Segment Open
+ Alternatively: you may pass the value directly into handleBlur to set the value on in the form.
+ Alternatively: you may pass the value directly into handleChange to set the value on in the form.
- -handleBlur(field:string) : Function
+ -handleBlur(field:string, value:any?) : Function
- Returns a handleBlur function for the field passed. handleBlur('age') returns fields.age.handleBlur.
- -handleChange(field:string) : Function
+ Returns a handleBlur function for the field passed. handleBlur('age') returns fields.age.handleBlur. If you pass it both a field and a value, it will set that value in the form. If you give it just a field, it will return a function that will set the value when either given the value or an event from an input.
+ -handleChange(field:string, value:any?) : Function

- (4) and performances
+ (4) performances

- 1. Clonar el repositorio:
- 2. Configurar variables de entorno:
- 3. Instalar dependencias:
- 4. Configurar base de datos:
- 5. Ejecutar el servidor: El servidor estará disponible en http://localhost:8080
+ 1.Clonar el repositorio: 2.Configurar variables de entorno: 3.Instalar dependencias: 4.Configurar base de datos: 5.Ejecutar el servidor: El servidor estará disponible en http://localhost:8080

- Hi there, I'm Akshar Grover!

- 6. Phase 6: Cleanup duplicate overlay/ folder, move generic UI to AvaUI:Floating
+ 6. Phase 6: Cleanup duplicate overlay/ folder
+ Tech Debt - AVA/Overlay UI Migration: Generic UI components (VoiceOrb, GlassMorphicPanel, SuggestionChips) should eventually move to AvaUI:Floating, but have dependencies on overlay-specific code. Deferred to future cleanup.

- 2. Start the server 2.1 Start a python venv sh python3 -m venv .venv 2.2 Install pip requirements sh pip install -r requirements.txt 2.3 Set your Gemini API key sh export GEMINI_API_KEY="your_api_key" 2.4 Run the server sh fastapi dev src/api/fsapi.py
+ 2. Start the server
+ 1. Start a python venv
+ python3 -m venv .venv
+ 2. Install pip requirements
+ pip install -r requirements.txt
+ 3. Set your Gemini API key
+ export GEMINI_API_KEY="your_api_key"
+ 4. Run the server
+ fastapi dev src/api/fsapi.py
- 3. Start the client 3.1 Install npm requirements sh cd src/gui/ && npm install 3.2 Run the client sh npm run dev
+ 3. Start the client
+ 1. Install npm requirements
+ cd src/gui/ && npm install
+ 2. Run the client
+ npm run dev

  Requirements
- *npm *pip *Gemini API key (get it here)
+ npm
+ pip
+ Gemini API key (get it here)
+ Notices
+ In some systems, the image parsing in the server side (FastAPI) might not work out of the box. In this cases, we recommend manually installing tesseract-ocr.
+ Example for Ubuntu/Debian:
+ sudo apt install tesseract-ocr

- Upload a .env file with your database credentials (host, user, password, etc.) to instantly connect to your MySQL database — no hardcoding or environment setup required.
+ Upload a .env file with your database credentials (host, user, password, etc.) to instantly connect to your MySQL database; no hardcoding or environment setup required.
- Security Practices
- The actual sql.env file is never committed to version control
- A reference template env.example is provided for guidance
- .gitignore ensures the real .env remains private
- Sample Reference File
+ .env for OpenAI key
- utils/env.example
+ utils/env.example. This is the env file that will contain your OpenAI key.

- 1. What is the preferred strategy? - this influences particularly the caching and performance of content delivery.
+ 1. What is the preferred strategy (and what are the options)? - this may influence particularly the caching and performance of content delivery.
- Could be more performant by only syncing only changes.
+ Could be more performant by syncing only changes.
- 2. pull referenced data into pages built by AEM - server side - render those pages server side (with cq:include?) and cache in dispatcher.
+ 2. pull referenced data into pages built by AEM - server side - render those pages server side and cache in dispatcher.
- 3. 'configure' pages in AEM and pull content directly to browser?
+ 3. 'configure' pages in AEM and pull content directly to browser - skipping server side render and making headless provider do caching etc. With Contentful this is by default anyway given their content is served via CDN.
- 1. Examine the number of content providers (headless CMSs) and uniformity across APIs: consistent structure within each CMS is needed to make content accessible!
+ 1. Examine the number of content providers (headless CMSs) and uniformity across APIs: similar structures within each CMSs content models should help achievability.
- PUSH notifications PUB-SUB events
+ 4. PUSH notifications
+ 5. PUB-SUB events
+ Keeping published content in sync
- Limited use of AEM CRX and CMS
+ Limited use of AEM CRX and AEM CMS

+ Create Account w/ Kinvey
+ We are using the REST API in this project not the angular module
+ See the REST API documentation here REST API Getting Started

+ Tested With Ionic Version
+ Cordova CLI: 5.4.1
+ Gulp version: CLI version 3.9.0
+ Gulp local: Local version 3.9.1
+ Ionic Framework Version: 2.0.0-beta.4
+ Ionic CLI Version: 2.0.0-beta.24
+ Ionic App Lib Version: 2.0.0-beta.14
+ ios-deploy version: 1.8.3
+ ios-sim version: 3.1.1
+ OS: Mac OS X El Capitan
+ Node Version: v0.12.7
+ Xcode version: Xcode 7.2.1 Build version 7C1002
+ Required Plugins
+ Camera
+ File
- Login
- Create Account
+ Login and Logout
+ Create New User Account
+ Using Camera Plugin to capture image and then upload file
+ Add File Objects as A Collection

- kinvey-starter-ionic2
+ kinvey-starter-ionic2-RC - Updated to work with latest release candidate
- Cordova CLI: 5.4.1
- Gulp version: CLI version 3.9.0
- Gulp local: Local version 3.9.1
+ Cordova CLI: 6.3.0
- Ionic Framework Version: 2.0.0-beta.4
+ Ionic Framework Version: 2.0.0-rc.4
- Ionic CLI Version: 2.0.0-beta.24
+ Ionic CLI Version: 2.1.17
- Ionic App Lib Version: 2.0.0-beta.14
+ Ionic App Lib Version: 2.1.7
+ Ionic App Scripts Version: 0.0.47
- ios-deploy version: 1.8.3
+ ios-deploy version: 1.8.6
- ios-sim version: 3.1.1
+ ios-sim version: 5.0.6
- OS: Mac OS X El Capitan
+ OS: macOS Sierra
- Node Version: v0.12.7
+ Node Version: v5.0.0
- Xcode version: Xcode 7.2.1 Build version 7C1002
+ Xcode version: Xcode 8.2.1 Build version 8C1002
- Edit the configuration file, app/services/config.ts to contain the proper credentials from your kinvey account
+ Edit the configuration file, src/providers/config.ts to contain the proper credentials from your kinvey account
Segment Closed
> **EXERCISE DIRECTIONS**
Repeat, exactly as they stand above, the lines from the line with "content in sync" to the line with "Build version 8C1002", both lines included.

> **RESULT**
+ Keeping published content in sync
- Limited use of AEM CRX and CMS
+ Limited use of AEM CRX and AEM CMS

+ Create Account w/ Kinvey
+ We are using the REST API in this project not the angular module
+ See the REST API documentation here REST API Getting Started

+ Tested With Ionic Version
+ Cordova CLI: 5.4.1
+ Gulp version: CLI version 3.9.0
+ Gulp local: Local version 3.9.1
+ Ionic Framework Version: 2.0.0-beta.4
+ Ionic CLI Version: 2.0.0-beta.24
+ Ionic App Lib Version: 2.0.0-beta.14
+ ios-deploy version: 1.8.3
+ ios-sim version: 3.1.1
+ OS: Mac OS X El Capitan
+ Node Version: v0.12.7
+ Xcode version: Xcode 7.2.1 Build version 7C1002
+ Required Plugins
+ Camera
+ File
- Login
- Create Account
+ Login and Logout
+ Create New User Account
+ Using Camera Plugin to capture image and then upload file
+ Add File Objects as A Collection

- kinvey-starter-ionic2
+ kinvey-starter-ionic2-RC - Updated to work with latest release candidate
- Cordova CLI: 5.4.1
- Gulp version: CLI version 3.9.0
- Gulp local: Local version 3.9.1
+ Cordova CLI: 6.3.0
- Ionic Framework Version: 2.0.0-beta.4
+ Ionic Framework Version: 2.0.0-rc.4
- Ionic CLI Version: 2.0.0-beta.24
+ Ionic CLI Version: 2.1.17
- Ionic App Lib Version: 2.0.0-beta.14
+ Ionic App Lib Version: 2.1.7
+ Ionic App Scripts Version: 0.0.47
- ios-deploy version: 1.8.3
+ ios-deploy version: 1.8.6
- ios-sim version: 3.1.1
+ ios-sim version: 5.0.6
- OS: Mac OS X El Capitan
+ OS: macOS Sierra
- Node Version: v0.12.7
+ Node Version: v5.0.0
- Xcode version: Xcode 7.2.1 Build version 7C1002
+ Xcode version: Xcode 8.2.1 Build version 8C1002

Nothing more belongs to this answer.